Lembrando do esforço da atleta suíça Gabrielle Andersen na maratona das Olimpíadas de 1984, ao vencer seus próprios limites, a magistrada fez uma reflexão sobre a corrida contra o tempo. "Na Justiça do Trabalho, o tempo corre, principalmente contra aqueles que nos procuram. Há uma necessidade não apenas de que um processo seja célere, mas também que termine com uma sentença o mais possível justa e de qualidade. Esta nova vara do trabalho nos oferece condições. O resto cabe a mim, ao entusiasmo de toda nossa equipe e à equipe do TRT", reforçou.

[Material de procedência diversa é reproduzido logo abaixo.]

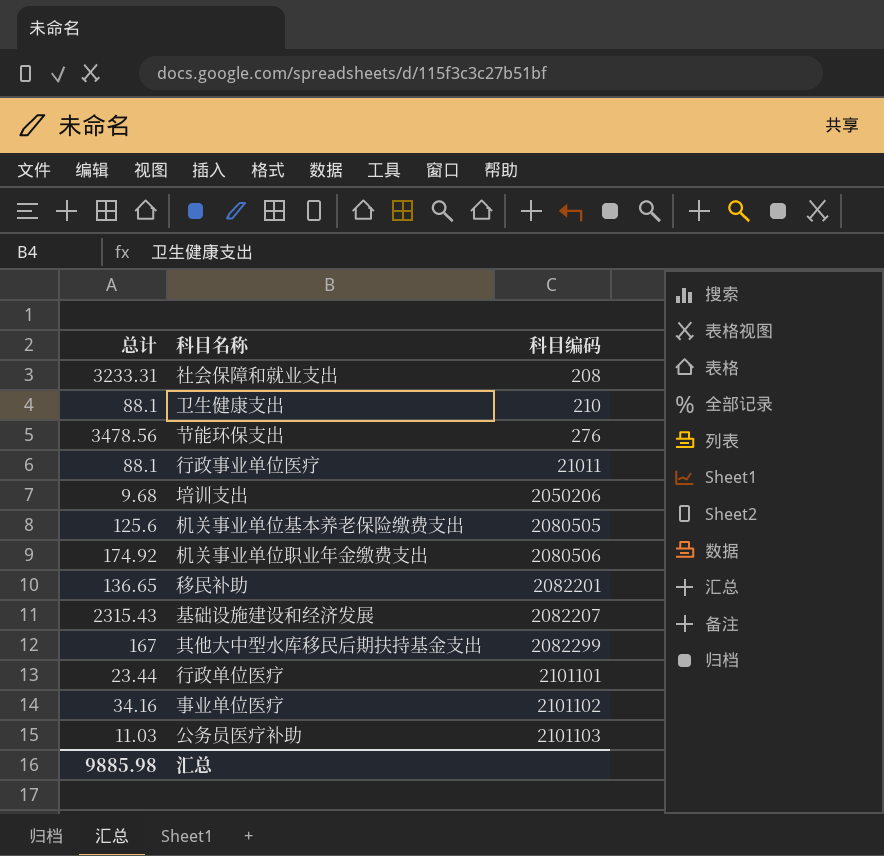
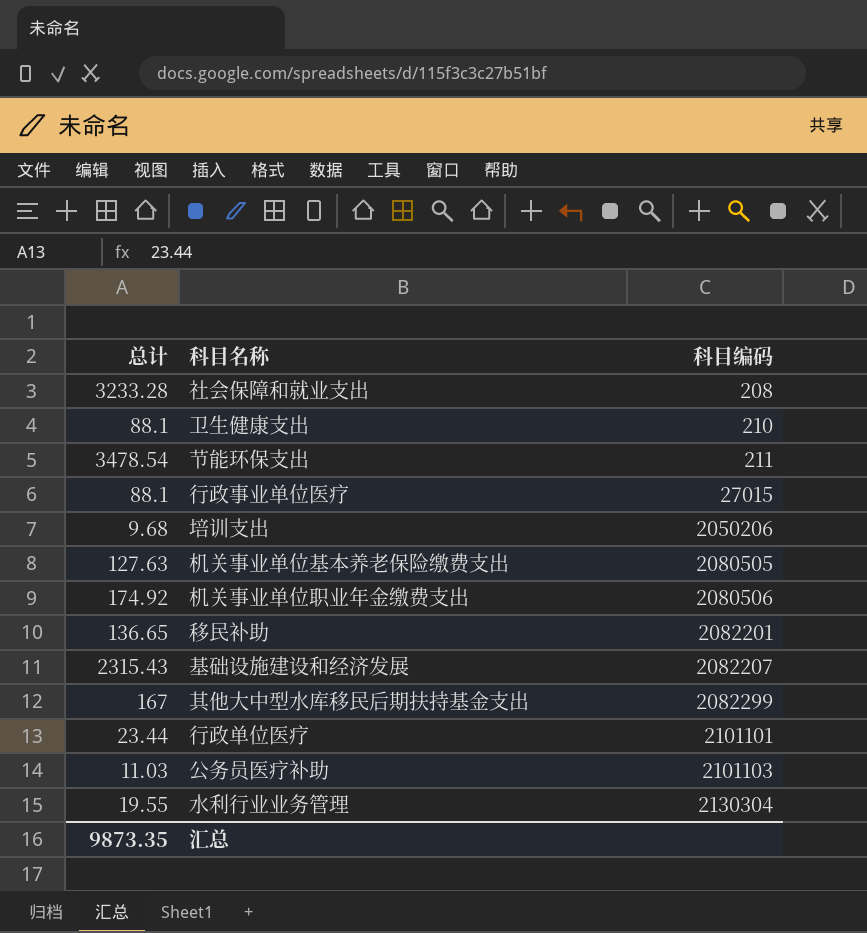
row 事业单位医疗: 34.16 | 2101102 -> none
社会保障和就业支出 | 总计: 3233.31 -> 3233.28
节能环保支出 | 总计: 3478.56 -> 3478.54
节能环保支出 | 科目编码: 276 -> 211
行政事业单位医疗 | 科目编码: 21011 -> 27015
机关事业单位基本养老保险缴费支出 | 总计: 125.6 -> 127.63
row 水利行业业务管理: none -> 19.55 | 2130304
汇总 | 总计: 9885.98 -> 9873.35

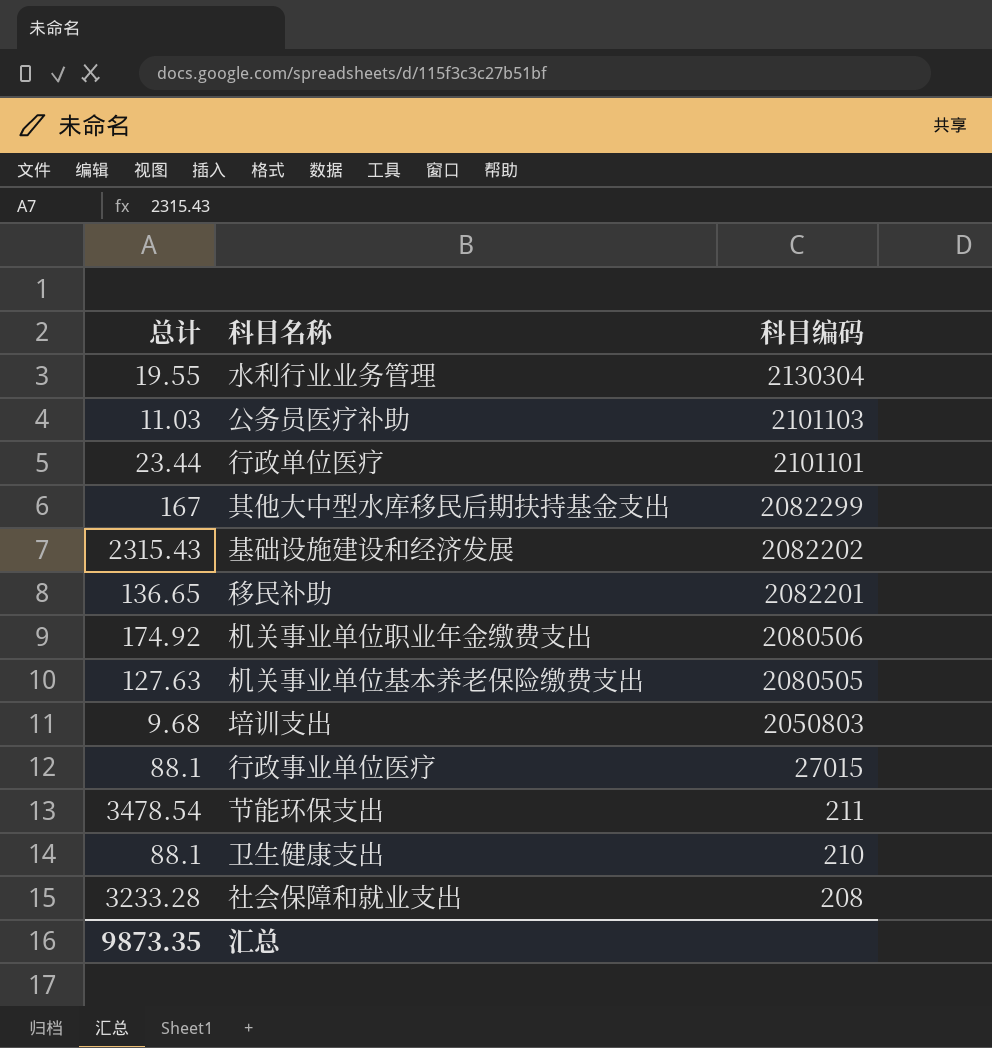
row order: 科目编码 ascending -> 科目编码 descending
基础设施建设和经济发展 | 科目编码: 2082207 -> 2082202
培训支出 | 科目编码: 2050206 -> 2050803

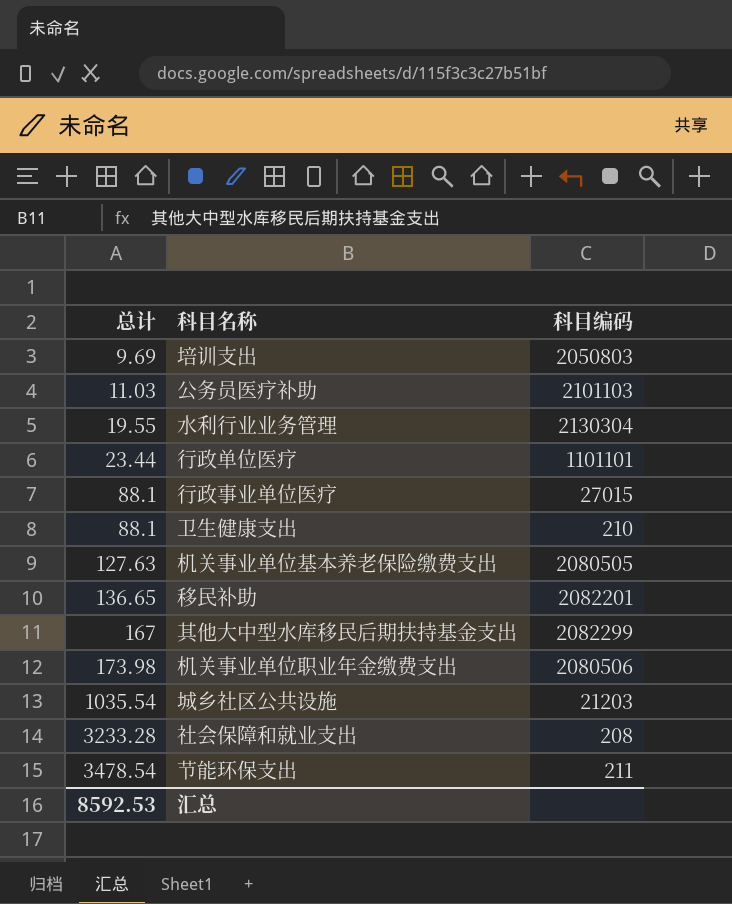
row order: 科目编码 descending -> 总计 ascending
row 基础设施建设和经济发展: 2315.43 | 2082202 -> none
培训支出 | 总计: 9.68 -> 9.69
行政单位医疗 | 科目编码: 2101101 -> 1101101
机关事业单位职业年金缴费支出 | 总计: 174.92 -> 173.98
row 城乡社区公共设施: none -> 1035.54 | 21203
汇总 | 总计: 9873.35 -> 8592.53

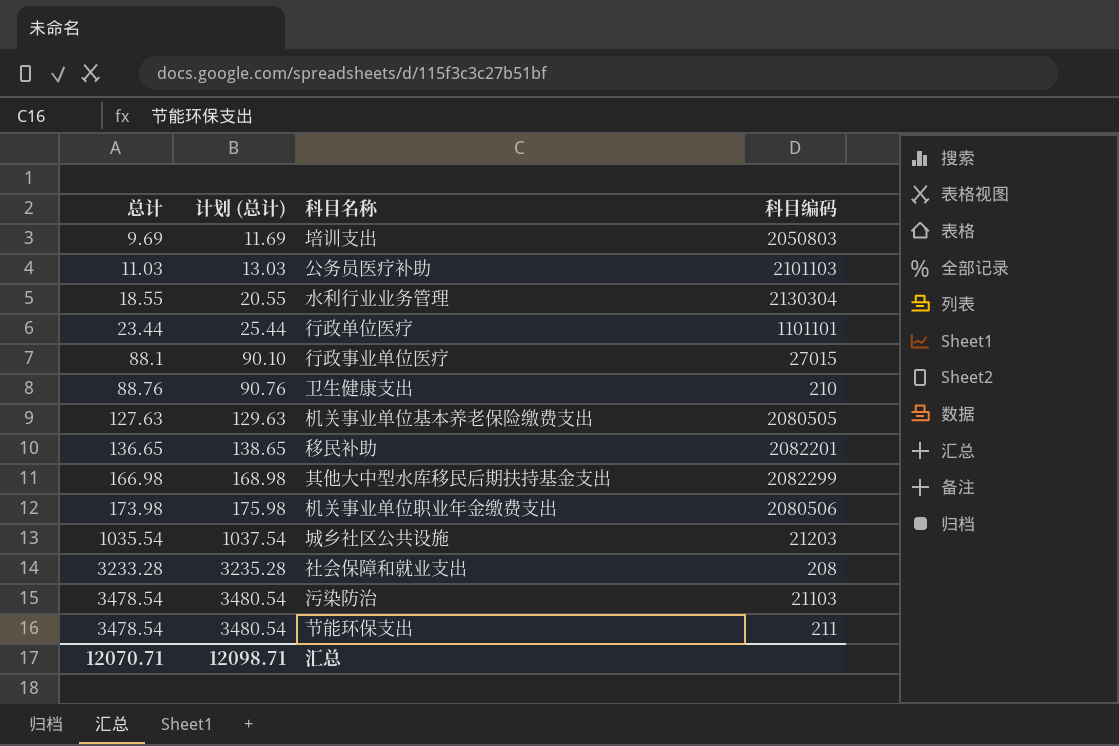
column 计划 (总计) | formula: none -> [总计] + 2
水利行业业务管理 | 总计: 19.55 -> 18.55
卫生健康支出 | 总计: 88.1 -> 88.76
其他大中型水库移民后期扶持基金支出 | 总计: 167 -> 166.98
row 污染防治: none -> 3478.54 | 3480.54 | 21103
汇总 | 总计: 8592.53 -> 12070.71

Coube à presidente da subseção local da OAB, Luciane Eleutério Gonçalves, abrir a série de discursos. Citando a elaboração da CLT a partir de 1941 e sua promulgação em 1943, a Emenda Constitucional 45, de 2004, e a Constituição Federal de 1988, Luciane promoveu um resgate histórico acerca das conquistas dos direitos sociais dos trabalhadores brasileiros, que segunda ela, estão ameaçados pela reforma trabalhista aprovada. "A retomada da economia e o aquecimento do mercado devem ser buscados com incentivos fiscais, exonerando o empregador das cargas tributárias, mas jamais pelo sacrifício dos direitos que resguardam as mínimas garantias do trabalho digno e decente. Os direitos dos trabalhadores conquistados ao longo de 76 anos não são vendáveis. Devemos ser cautelosos considerando que os direitos em questão visam à manutenção da igualdade e da dignidade da pessoa humana", sublinhou.